Academic workers stress that their push to improve pay and working conditions is not simply for themselves but also for their students and the university overall.

"We care about our students. We care about our research," Ku said. "But if we can't afford to live and work at UC, it's also undergraduates who suffer... [from] overworked TAs without nearly enough time" for them.

Adam Caparco, a UC San Diego postdoctoral scholar, is researching genetic engineering in plants to produce more ecofriendly pesticides. He said he is proud to help build UC's reputation with his research and spark students' intellectual curiosity and scientific skills with his mentoring. Among his eight recent mentees, he said, one undergraduate overcame her lack of self-confidence during a summer session in his lab and now plans to apply for the full graduate program.

At UC Davis, Sarah Warren Gooding is anxious about how she and her husband will be able to afford childcare for their baby, who is due next month.

Gooding, a doctoral candidate in the neuroscience program, studying the brain and opioid dependency, makes $36,000 annually, thanks in part to a fellowship from the National Institutes of Health. She also was fortunate, she said, to find a home with a relatively affordable rent that amounts to about 36% of the couple's annual pay.

But she said there is a one-year waitlist for childcare in Davis, and the going rate is about $2,000 a month. Other academic workers have shared stories of sending children to India for care or spending as much as 90% of monthly pay on childcare. The union says that lack of sufficient family support is contributing to a gender imbalance in academia, with disproportionately fewer women, particularly in science, technology, engineering and math fields.

The workers are demanding $2,000 monthly childcare reimbursements, full tuition subsidies at UC-affiliated childcare programs, full dependent healthcare and expanded paid parental and family leave.

UC is proposing a new childcare reimbursement program that would provide up to $2,500 for eligible postdocs and, for graduate students, an increase of $750 per academic year, from $3,300 to $4,050 with additional pay for those whose work summer sessions. The university is also offering to increase paid pregnancy and family leaves, with different proposals for different bargaining units.

The two sides have made some progress. They came to an agreement, for instance, on stronger protections against workplace bullying and abuse.

But the unions are alleging that UC has violated labor law by bypassing the bargaining system, and unilaterally changing working conditions for certain workers. They have filed 23 unfair labor practice charges with the state’s Public Employment Relations Board. The board has issued complaints in three of those cases.

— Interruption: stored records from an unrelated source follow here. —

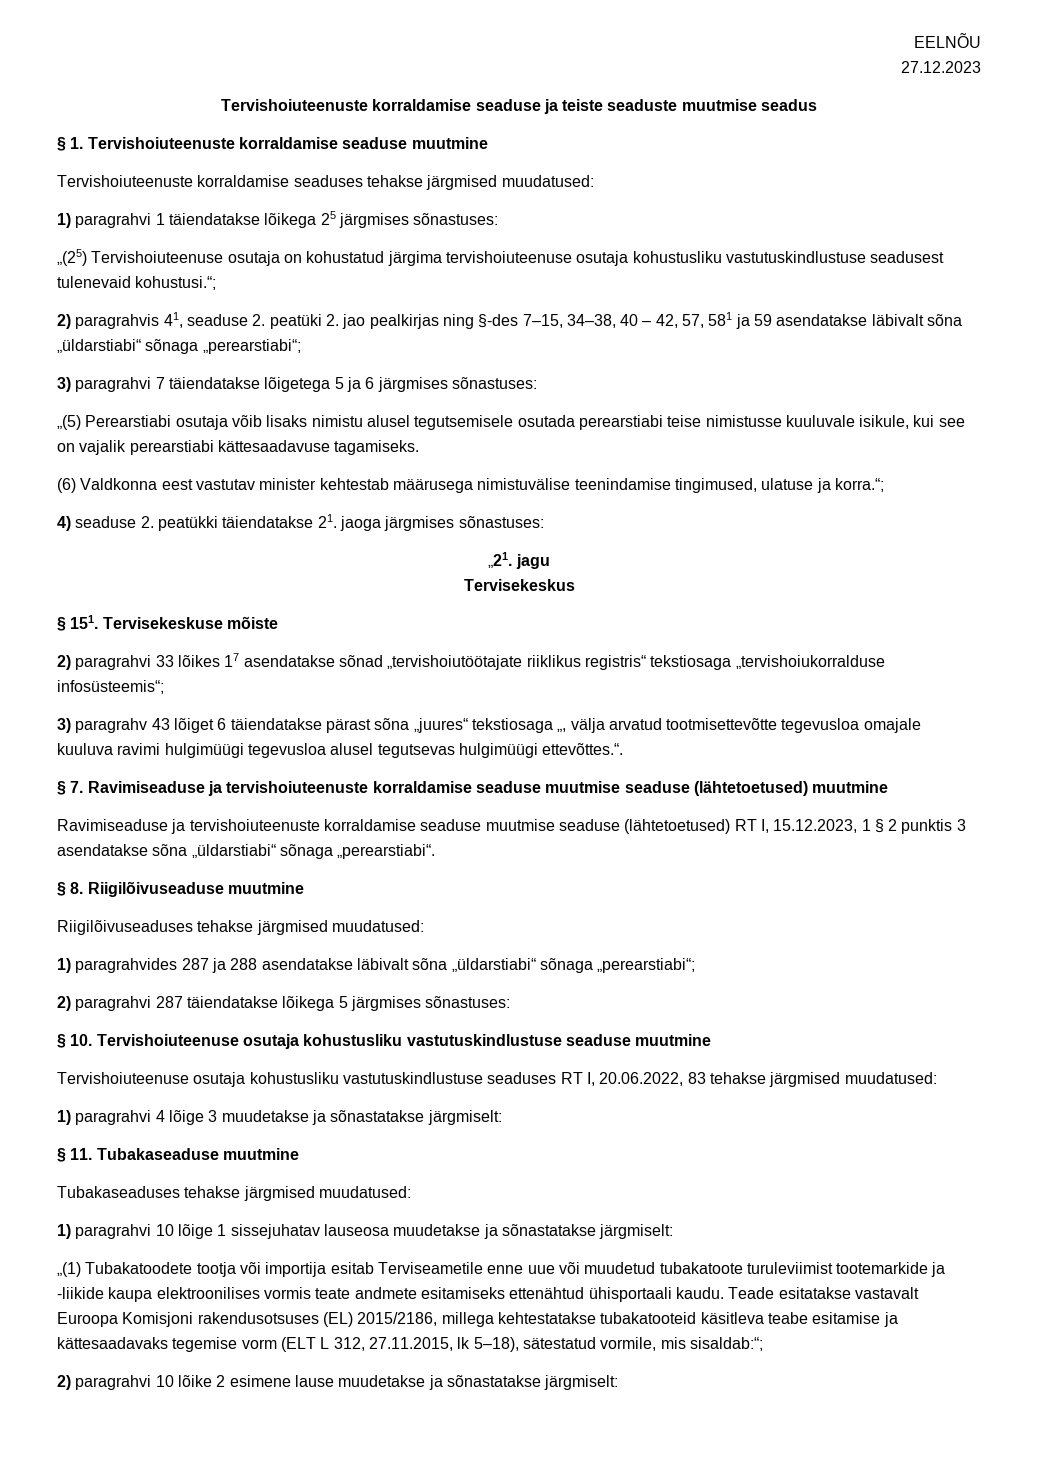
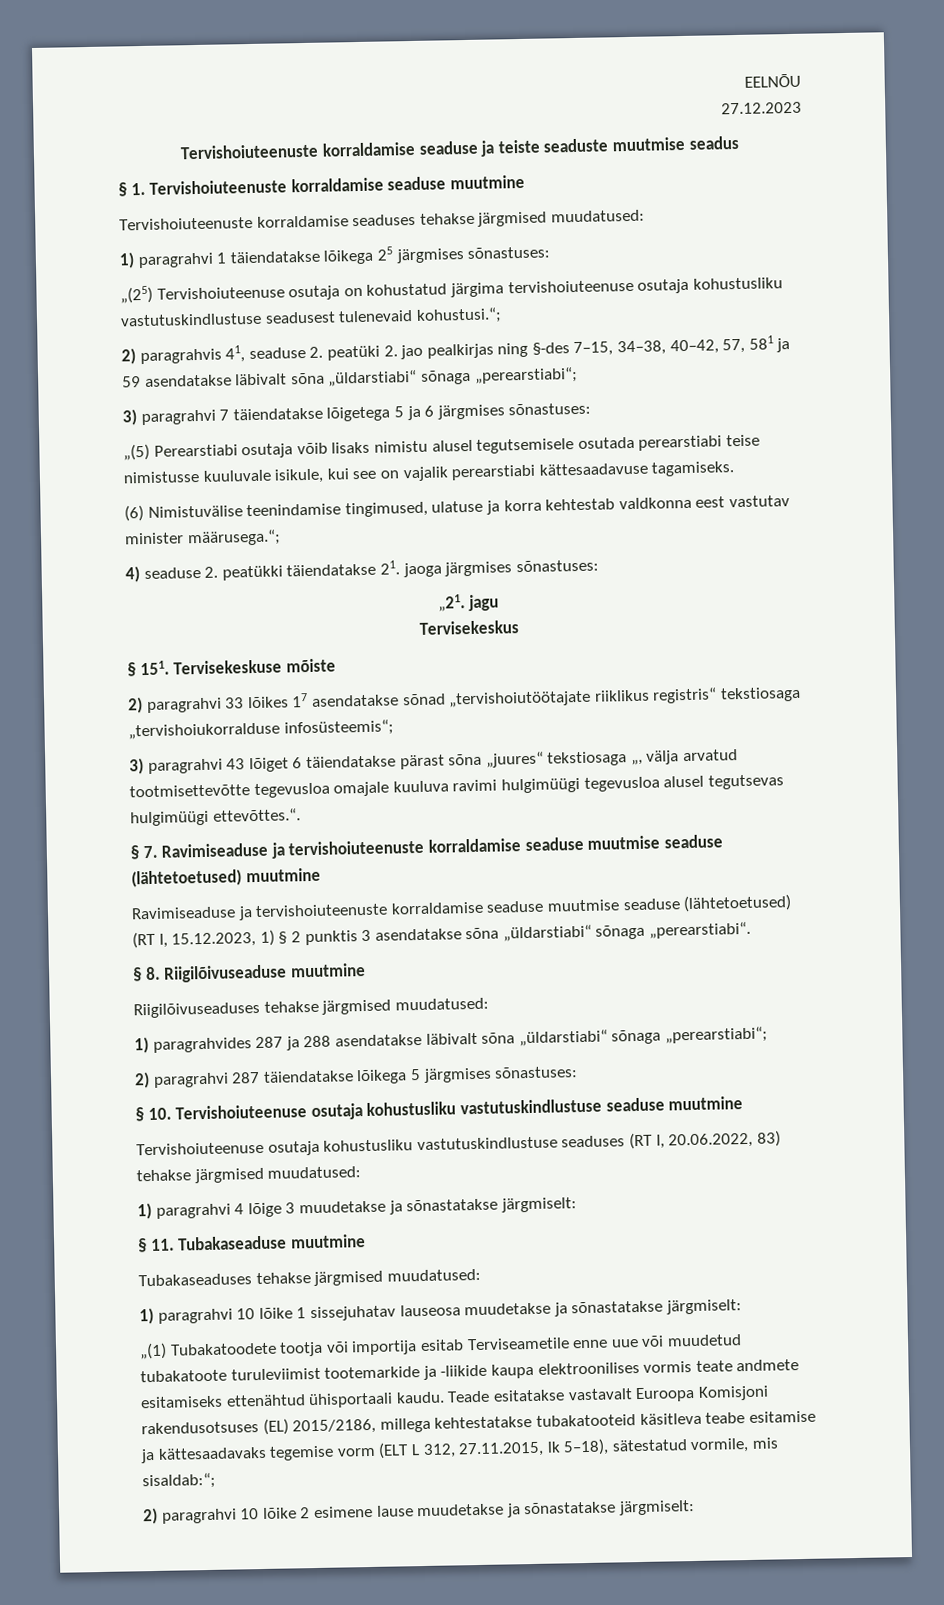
- 2) paragrahvis 41, seaduse 2. peatüki 2. jao pealkirjas ning §-des 7–15, 34–38, 40 – 42, 57, 581 ja 59 asendatakse läbivalt sõna „üldarstiabi“ sõnaga „perearstiabi“;
+ 2) paragrahvis 41, seaduse 2. peatüki 2. jao pealkirjas ning §-des 7–15, 34–38, 40–42, 57, 581 ja 59 asendatakse läbivalt sõna „üldarstiabi“ sõnaga „perearstiabi“;
- (6) Valdkonna eest vastutav minister kehtestab määrusega nimistuvälise teenindamise tingimused, ulatuse ja korra.“;
+ (6) Nimistuvälise teenindamise tingimused, ulatuse ja korra kehtestab valdkonna eest vastutav minister määrusega.“;
- 3) paragrahv 43 lõiget 6 täiendatakse pärast sõna „juures“ tekstiosaga „, välja arvatud tootmisettevõtte tegevusloa omajale kuuluva ravimi hulgimüügi tegevusloa alusel tegutsevas hulgimüügi ettevõttes.“.
+ 3) paragrahvi 43 lõiget 6 täiendatakse pärast sõna „juures“ tekstiosaga „, välja arvatud tootmisettevõtte tegevusloa omajale kuuluva ravimi hulgimüügi tegevusloa alusel tegutsevas hulgimüügi ettevõttes.“.
- Ravimiseaduse ja tervishoiuteenuste korraldamise seaduse muutmise seaduse (lähtetoetused) RT I, 15.12.2023, 1 § 2 punktis 3 asendatakse sõna „üldarstiabi“ sõnaga „perearstiabi“.
+ Ravimiseaduse ja tervishoiuteenuste korraldamise seaduse muutmise seaduse (lähtetoetused) (RT I, 15.12.2023, 1) § 2 punktis 3 asendatakse sõna „üldarstiabi“ sõnaga „perearstiabi“.
- Tervishoiuteenuse osutaja kohustusliku vastutuskindlustuse seaduses RT I, 20.06.2022, 83 tehakse järgmised muudatused:
+ Tervishoiuteenuse osutaja kohustusliku vastutuskindlustuse seaduses (RT I, 20.06.2022, 83) tehakse järgmised muudatused:
- 1) paragrahvi 10 lõige 1 sissejuhatav lauseosa muudetakse ja sõnastatakse järgmiselt:
+ 1) paragrahvi 10 lõike 1 sissejuhatav lauseosa muudetakse ja sõnastatakse järgmiselt:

UC denies any unlawful behavior and says differences should be worked out at the bargaining table, not at picket lines. "UC remains committed to continuing its good faith efforts to reach agreements with UAW as quickly as possible," the university said in a statement.

Union members say they want the same thing.

"Most of us don't want to bring the university to a standstill," said Daniel Pierce, a UC Riverside doctoral candidate in evolutionary genomics. "But we feel strongly about this."